The slightly cramped space of "GROUND Solyanka" and the corresponding lapidarity of the production created a very special, chamber-sensitive atmosphere in which this fairy tale is only allowed to sound.

Maria Urybina (flute)
Each performer showed sincere participation in relation to his hero and everything that was happening, which was felt both at the level of the whole and in detail. The plot is solved by musical means. Thus, the part of the Swallow is permeated with impressionistic motifs in the spirit of Debussy, which at the same time introduces a "Janissary" flavor (after all, the Swallow originally made her way to Egypt) and sends back to the time of Oscar Wilde, with whom the composer visited the same circles in Paris. In turn, in the part of the Prince there is a kind of leitmotif of "suffering", which repeatedly sounds as the plot develops and is one of the most striking fragments of the production.
Other characters also looked very impressive: from carelessly communicating townspeople (Maria Koryakina, Alexei Krokhin), to a seamstress exhausted from hard work (Alexander Kobrin) and her sick child (Maria Koryakina). A special musical solution was also found for the final scene. Here, surrounded by complete darkness, the heart of the Prince (clarinet mouthpiece) and the corpse of the Swallow (flute) remain on the pedestal. It is these sacred objects that are of the highest value in Wilde, and it is they that "embody light" in Alexandra's production - as if from them, like an epitaph carved in stone, a strictly elevated duet in the style of a medieval organum sounds from them.

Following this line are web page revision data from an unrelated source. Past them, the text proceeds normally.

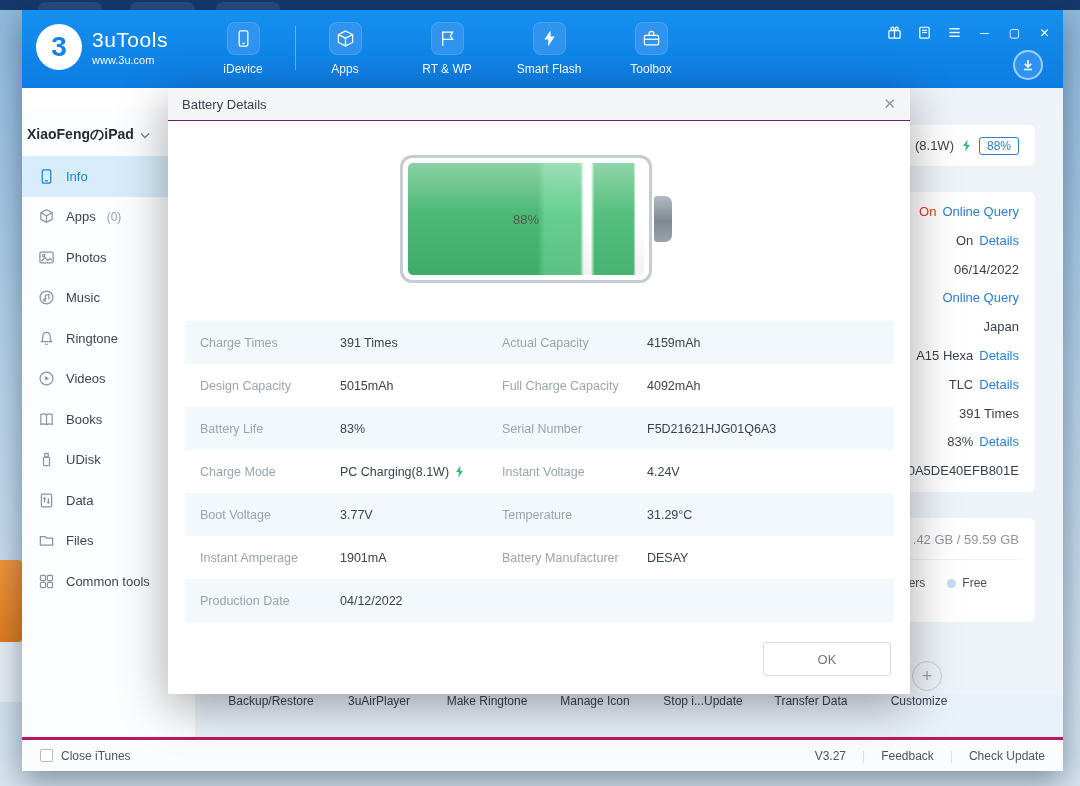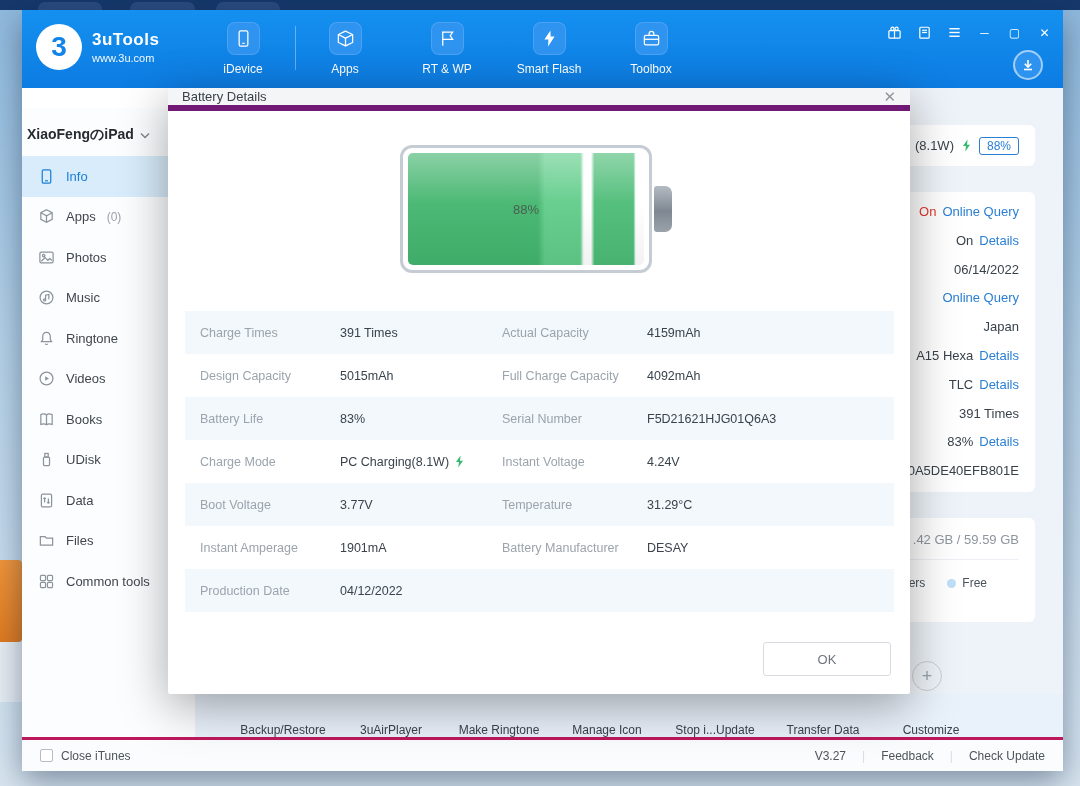--- a/index.html
+++ b/index.html
@@ -29,7 +29,7 @@
   .logo { position:absolute; left:14px; top:14px; display:flex; gap:10px; align-items:center; }
   .logo-circle { width:46px; height:46px; border-radius:50%; background:#fff; color:#1283e8;
     font-size:28px; font-weight:bold; display:flex; align-items:center; justify-content:center; }
-  .logo-title { font-size:17px; font-weight:bold; letter-spacing:.5px; }
+  .logo-title { font-size:21px; font-weight:normal; letter-spacing:.5px; }
   .logo-sub { font-size:11px; opacity:.95; margin-top:2px; }
 
   .nav { position:absolute; left:170px; top:12px; display:flex; }

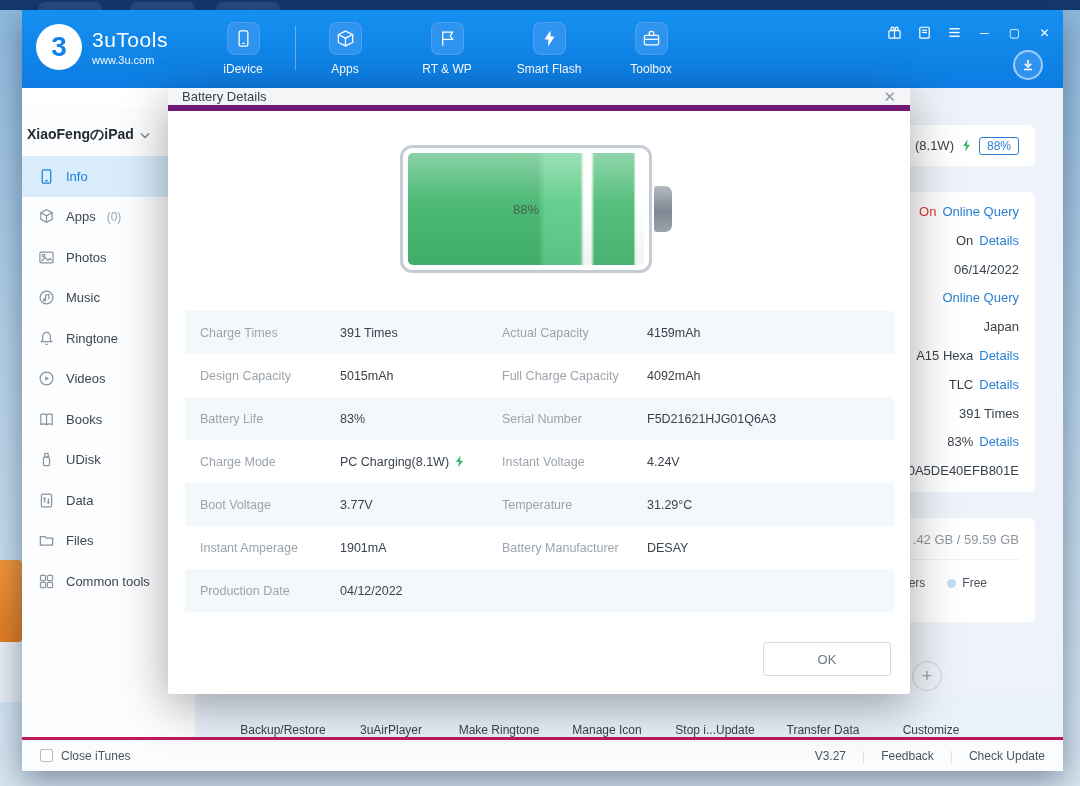--- a/index.html
+++ b/index.html
@@ -97,7 +97,7 @@
   
   .modal { position:absolute; left:168px; top:88px; width:742px; height:606px; background:#fff;
     box-shadow:0 12px 48px rgba(0,0,0,.35); z-index:10; border-radius:2px; }
-  .modal-header { height:23px; background:#f3f5f7; border-bottom:6px solid #701a75;
+  .modal-header { height:33px; background:#f3f5f7; border-bottom:1px solid #701a75;
     display:flex; align-items:center; justify-content:space-between; padding:0 14px;
     font-size:13px; color:#3a4149; border-radius:2px 2px 0 0; }
   .modal-close { color:#90969c; font-size:15px; cursor:pointer; }

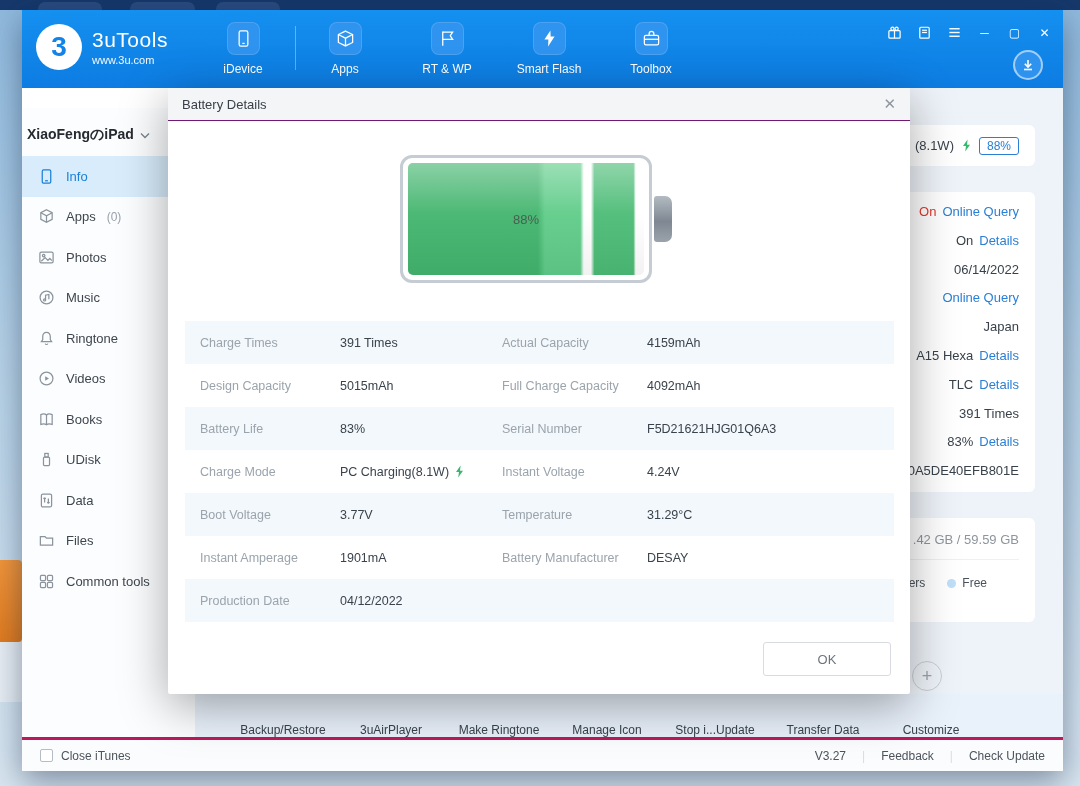--- a/index.html
+++ b/index.html
@@ -81,7 +81,7 @@
     display:flex; align-items:center; justify-content:center; background:transparent; cursor:pointer; }
 
   .toolbar { position:absolute; left:0; right:0; bottom:0; height:43px; background:#e9f1fb;
-    display:flex; padding-left:33px; align-items:flex-end; }
+    display:flex; padding-left:21px; align-items:flex-start; }
   .tb-item { width:108px; text-align:center; font-size:12px; color:#39424b; cursor:pointer; white-space:nowrap; }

Maria Koriakina (flute) and Alexey Krokhin (horn)

The icy darkness gradually replaces the life-giving light here

If from a technical point of view, not everything was successful in the production (which is not shameful, but rather normal for a young team!), then the general impression and a long pleasant aftertaste did not leave the audience indifferent. Luci II (Veronika Karchemkina, Aleksey Krokhin), a late piece by Franco Donatoni, reminiscent of the constructivist perpetuum mobile of the early 20th century, is a striking contrast to the intimate nerve of the tale.



The stage premiere of "Fimbulwinter" by Alexandra Kobrina (Maria Koryakina, Ignat Krasikov, Ksenia Melnik, Alexei Krokhin) closed the program. The piece has become a kind of "summary" of the music of the entire evening - the icy darkness is gradually replacing the life-giving light here.

"NIT" seems to be a very interesting and promising project. This is the only group in Moscow that specializes in instrumental theater.